Problem to work on
For the entries below, count the lines containing "underline" and give only that number.

Data supplied
┌──

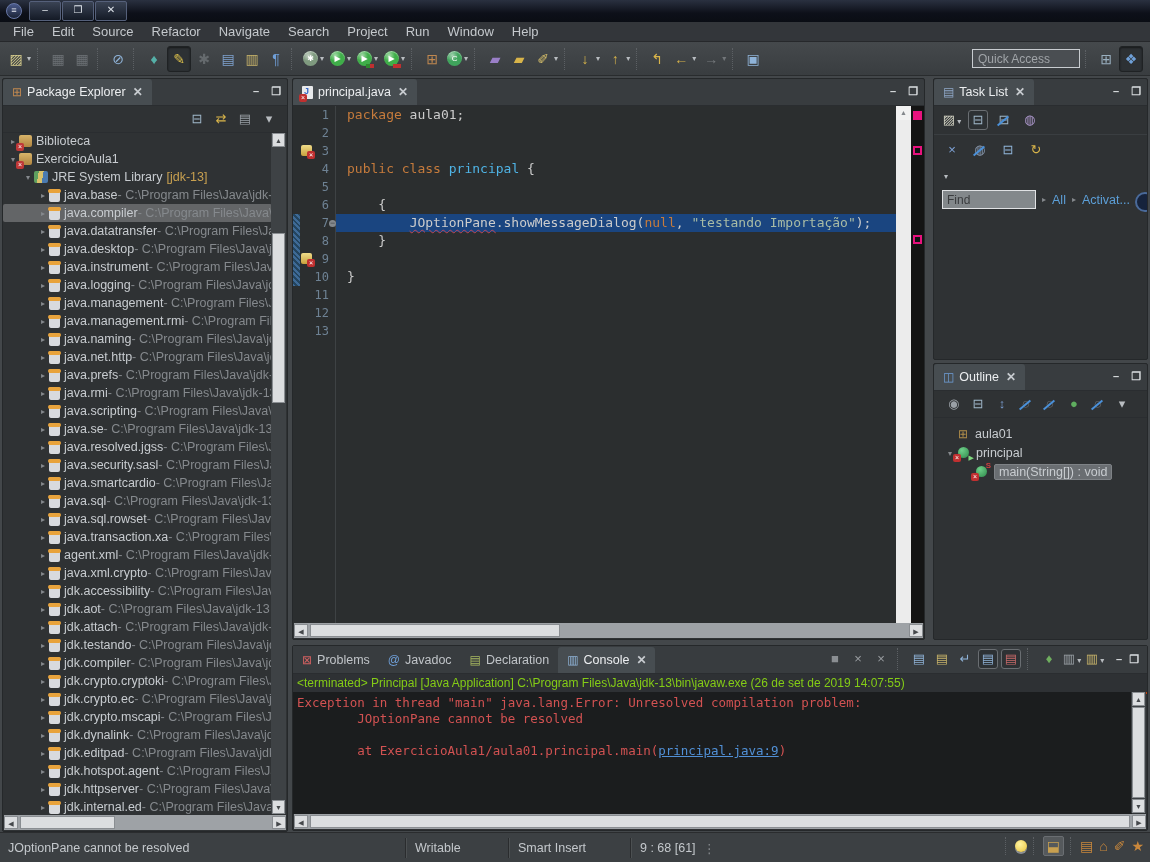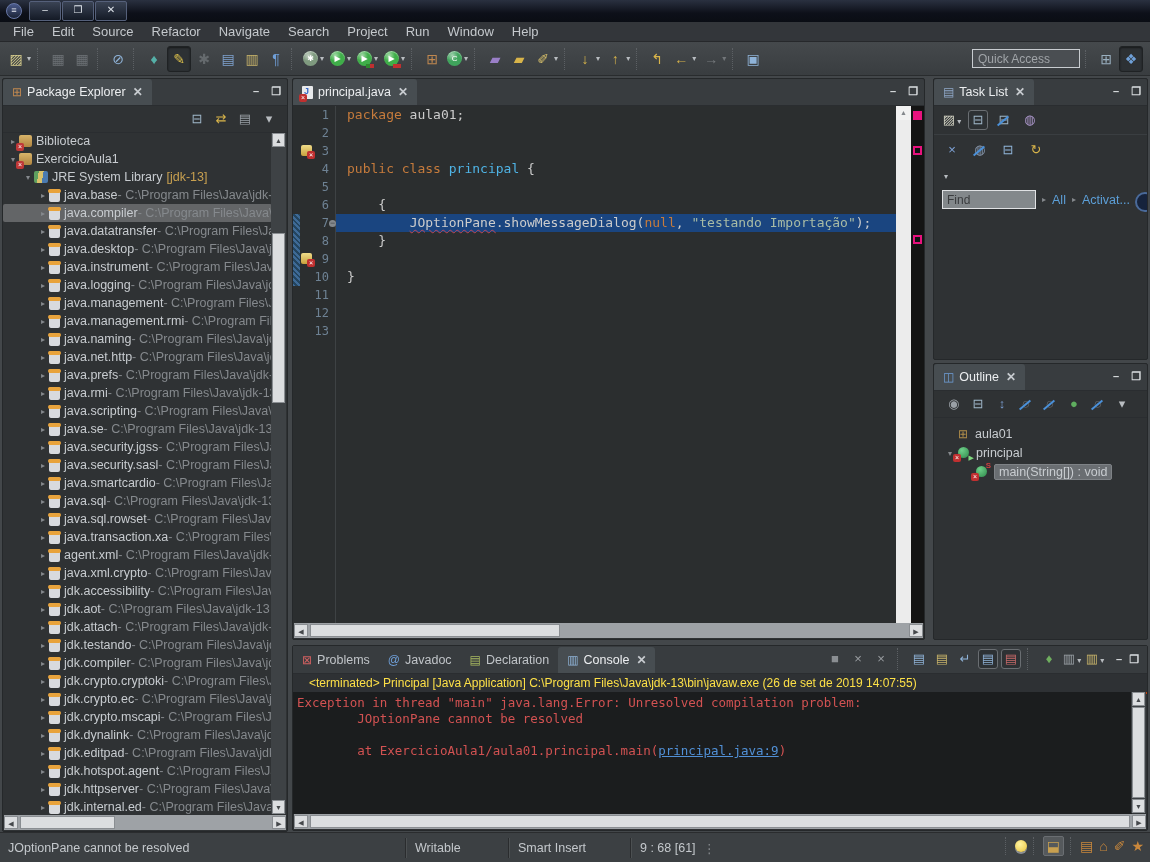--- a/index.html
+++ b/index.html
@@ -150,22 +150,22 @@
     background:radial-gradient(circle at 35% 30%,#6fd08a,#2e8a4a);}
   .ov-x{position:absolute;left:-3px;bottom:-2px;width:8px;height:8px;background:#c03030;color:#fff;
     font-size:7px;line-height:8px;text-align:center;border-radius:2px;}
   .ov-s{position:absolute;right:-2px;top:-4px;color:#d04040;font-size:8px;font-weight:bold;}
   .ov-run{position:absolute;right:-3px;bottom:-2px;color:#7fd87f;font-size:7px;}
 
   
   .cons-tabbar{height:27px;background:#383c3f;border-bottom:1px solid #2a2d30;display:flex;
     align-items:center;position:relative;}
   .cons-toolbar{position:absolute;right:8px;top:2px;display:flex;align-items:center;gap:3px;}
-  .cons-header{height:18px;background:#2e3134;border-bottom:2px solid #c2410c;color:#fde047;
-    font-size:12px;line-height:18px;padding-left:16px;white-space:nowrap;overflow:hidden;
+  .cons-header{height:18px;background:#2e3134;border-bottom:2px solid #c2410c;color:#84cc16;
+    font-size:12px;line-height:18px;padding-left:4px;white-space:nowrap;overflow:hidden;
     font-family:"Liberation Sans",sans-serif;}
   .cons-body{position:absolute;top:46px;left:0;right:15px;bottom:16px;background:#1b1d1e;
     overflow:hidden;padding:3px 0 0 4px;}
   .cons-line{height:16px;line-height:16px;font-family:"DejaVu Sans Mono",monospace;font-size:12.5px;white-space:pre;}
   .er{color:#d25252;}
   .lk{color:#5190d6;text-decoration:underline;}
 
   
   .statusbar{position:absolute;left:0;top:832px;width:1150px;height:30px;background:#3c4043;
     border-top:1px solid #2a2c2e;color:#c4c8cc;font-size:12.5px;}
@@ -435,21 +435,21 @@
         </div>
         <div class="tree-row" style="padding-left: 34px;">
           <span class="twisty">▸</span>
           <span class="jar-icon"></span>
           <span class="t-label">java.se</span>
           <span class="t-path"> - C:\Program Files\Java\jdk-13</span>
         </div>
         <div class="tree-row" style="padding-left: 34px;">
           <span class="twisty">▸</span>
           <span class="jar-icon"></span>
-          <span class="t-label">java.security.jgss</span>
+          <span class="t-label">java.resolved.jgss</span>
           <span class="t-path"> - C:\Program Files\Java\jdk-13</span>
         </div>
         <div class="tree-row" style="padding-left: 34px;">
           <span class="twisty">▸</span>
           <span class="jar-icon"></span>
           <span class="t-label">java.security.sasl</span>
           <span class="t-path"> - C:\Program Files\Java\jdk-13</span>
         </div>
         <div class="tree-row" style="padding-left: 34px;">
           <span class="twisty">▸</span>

└──
┌──

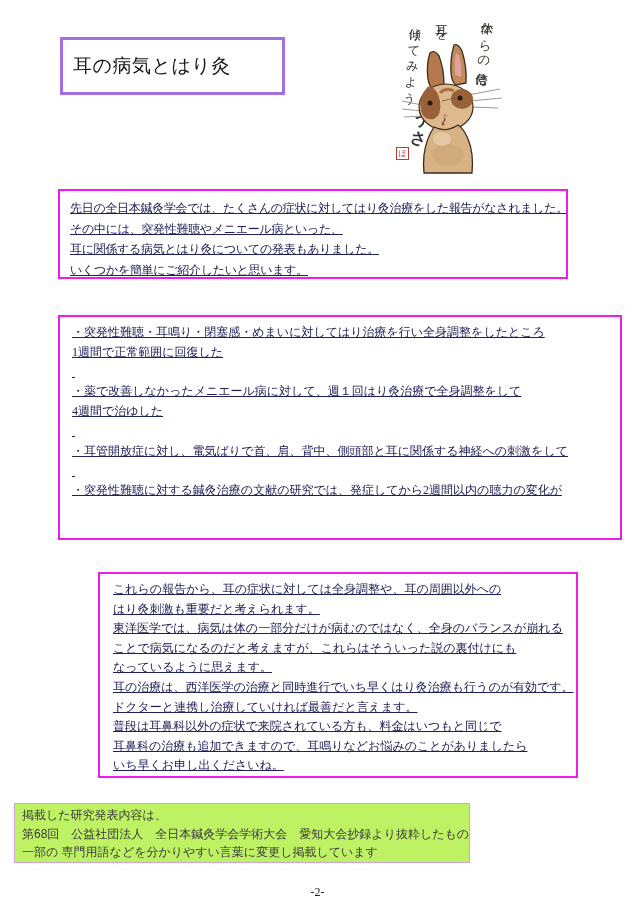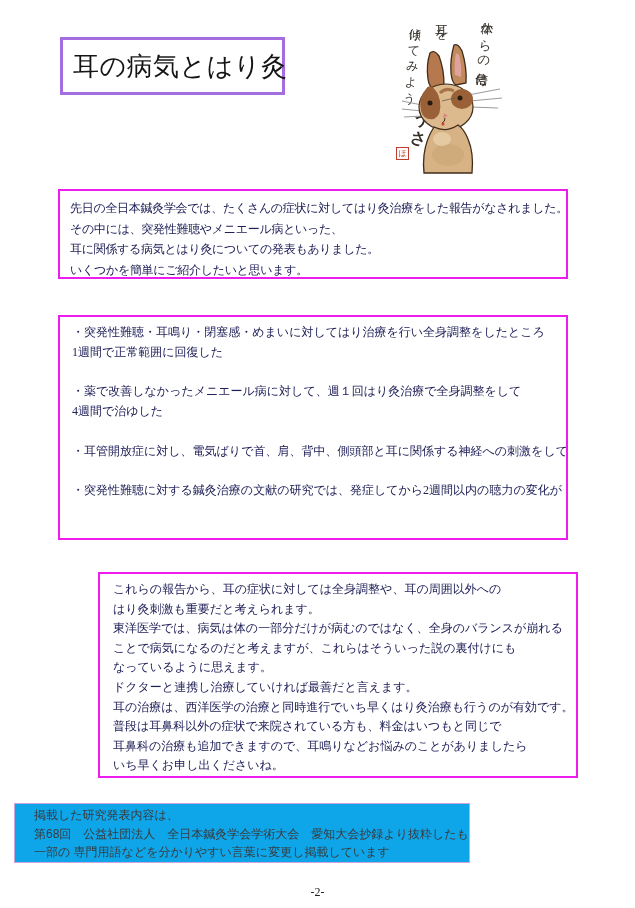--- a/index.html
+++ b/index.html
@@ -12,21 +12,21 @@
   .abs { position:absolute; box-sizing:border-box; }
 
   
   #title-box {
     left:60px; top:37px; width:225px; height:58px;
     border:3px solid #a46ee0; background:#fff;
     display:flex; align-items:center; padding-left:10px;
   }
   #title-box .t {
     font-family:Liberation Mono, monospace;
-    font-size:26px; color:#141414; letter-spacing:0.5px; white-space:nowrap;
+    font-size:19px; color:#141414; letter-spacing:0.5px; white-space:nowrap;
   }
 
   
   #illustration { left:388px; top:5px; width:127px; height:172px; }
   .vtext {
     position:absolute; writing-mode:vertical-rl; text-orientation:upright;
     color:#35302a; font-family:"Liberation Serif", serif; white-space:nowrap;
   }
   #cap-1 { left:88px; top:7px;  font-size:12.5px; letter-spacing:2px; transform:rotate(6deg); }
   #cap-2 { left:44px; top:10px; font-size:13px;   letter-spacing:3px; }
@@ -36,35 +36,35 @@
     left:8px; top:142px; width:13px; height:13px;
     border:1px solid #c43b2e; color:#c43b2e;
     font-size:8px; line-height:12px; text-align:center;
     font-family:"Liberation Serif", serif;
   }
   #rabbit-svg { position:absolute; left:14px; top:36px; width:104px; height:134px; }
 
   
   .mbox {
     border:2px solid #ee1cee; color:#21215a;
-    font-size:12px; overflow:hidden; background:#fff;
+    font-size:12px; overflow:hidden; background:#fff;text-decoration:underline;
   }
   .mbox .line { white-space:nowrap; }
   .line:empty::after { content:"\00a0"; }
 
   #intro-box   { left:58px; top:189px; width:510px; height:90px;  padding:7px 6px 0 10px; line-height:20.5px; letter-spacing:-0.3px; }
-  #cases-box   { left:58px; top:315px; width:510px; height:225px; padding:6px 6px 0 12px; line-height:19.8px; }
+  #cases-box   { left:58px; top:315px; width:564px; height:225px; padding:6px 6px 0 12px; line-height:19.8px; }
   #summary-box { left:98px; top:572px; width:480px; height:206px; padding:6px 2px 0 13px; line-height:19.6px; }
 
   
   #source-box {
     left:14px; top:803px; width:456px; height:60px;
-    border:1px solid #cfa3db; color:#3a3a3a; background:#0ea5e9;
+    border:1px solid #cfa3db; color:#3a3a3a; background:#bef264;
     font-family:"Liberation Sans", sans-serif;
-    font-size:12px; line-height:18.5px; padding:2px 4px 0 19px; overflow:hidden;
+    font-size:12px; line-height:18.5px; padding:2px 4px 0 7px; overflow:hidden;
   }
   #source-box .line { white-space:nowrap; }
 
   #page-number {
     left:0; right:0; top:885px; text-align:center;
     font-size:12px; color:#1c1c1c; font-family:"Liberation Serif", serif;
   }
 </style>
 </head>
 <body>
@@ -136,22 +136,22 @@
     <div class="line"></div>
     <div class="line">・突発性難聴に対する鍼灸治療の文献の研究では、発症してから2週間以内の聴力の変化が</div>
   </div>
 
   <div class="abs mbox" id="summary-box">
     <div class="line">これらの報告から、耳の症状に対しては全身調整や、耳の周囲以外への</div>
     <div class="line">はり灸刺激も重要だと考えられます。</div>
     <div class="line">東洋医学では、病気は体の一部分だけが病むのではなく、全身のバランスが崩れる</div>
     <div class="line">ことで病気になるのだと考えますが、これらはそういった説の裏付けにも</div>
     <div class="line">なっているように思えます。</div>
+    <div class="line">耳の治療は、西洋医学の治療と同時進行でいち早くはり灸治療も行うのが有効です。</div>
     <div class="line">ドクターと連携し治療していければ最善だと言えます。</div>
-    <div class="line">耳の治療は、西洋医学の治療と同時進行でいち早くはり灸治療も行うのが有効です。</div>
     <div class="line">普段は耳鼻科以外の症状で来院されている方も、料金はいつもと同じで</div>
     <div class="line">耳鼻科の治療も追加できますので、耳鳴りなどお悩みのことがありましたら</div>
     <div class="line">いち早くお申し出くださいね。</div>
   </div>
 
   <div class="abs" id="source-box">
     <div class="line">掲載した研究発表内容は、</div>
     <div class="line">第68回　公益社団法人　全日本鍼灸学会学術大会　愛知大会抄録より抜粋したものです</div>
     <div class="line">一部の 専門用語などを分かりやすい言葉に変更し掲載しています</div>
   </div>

└──
┌──

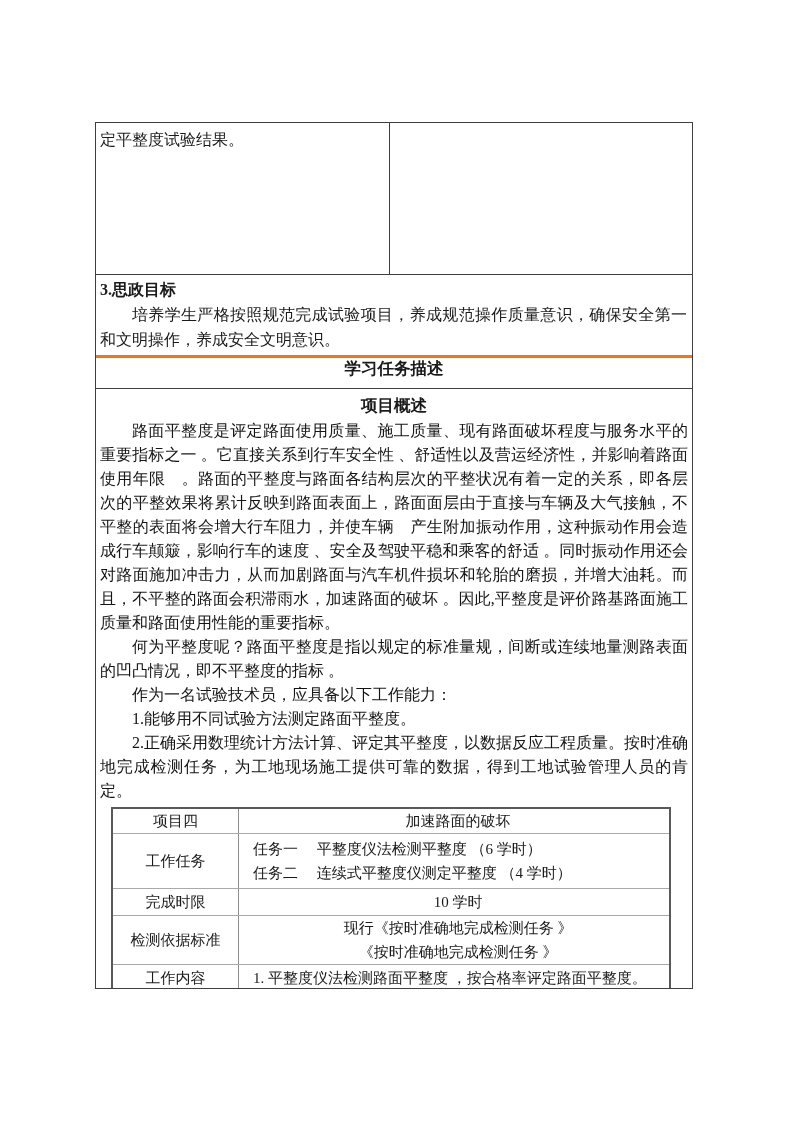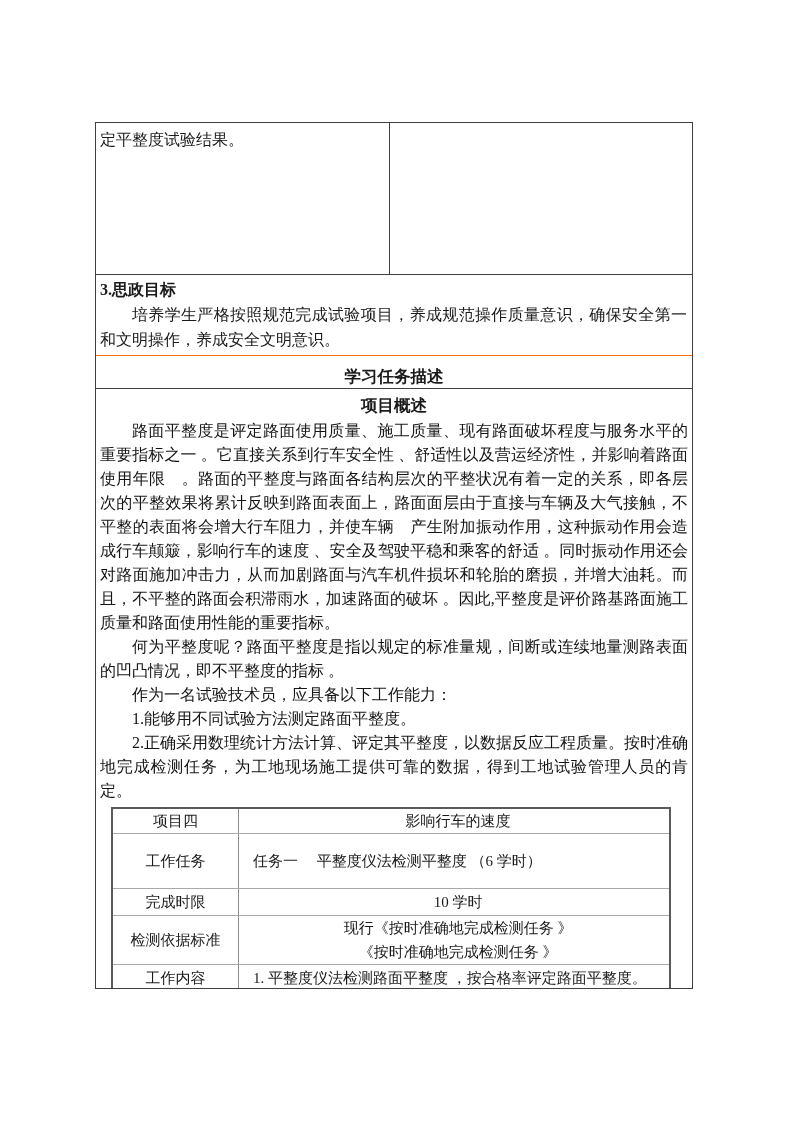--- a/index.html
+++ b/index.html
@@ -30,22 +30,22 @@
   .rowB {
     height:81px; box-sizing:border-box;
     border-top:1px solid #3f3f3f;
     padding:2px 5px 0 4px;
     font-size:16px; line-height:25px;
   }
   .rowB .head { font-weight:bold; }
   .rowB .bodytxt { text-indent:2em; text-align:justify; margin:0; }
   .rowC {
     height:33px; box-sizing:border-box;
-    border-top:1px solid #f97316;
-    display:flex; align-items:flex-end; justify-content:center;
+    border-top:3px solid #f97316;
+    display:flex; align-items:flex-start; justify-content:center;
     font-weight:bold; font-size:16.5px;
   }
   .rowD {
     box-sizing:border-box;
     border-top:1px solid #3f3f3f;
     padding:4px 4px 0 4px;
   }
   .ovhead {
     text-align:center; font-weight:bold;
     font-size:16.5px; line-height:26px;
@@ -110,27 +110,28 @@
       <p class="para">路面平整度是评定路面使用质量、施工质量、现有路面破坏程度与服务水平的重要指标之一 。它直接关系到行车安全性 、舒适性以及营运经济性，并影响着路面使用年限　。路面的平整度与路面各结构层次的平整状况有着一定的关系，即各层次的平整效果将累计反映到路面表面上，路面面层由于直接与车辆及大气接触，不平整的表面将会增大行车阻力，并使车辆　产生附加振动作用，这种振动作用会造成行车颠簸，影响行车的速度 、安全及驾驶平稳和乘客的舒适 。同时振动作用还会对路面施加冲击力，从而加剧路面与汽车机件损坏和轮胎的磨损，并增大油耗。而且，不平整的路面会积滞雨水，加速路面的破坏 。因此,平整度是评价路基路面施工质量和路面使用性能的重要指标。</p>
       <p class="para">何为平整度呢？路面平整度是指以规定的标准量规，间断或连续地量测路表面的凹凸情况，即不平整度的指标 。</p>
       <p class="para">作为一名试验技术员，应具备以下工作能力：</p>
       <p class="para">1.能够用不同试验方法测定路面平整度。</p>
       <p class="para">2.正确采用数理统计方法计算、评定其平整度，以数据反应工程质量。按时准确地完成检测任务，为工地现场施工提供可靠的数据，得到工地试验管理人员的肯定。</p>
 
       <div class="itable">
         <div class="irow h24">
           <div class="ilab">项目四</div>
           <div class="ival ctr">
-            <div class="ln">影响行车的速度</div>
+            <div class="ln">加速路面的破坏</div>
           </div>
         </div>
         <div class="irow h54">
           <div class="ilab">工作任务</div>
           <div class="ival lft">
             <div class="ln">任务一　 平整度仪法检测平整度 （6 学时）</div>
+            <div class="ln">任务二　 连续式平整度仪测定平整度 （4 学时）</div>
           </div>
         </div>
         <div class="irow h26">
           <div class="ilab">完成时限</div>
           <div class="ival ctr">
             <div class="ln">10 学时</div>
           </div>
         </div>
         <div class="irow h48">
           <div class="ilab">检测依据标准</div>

└──

Task output
2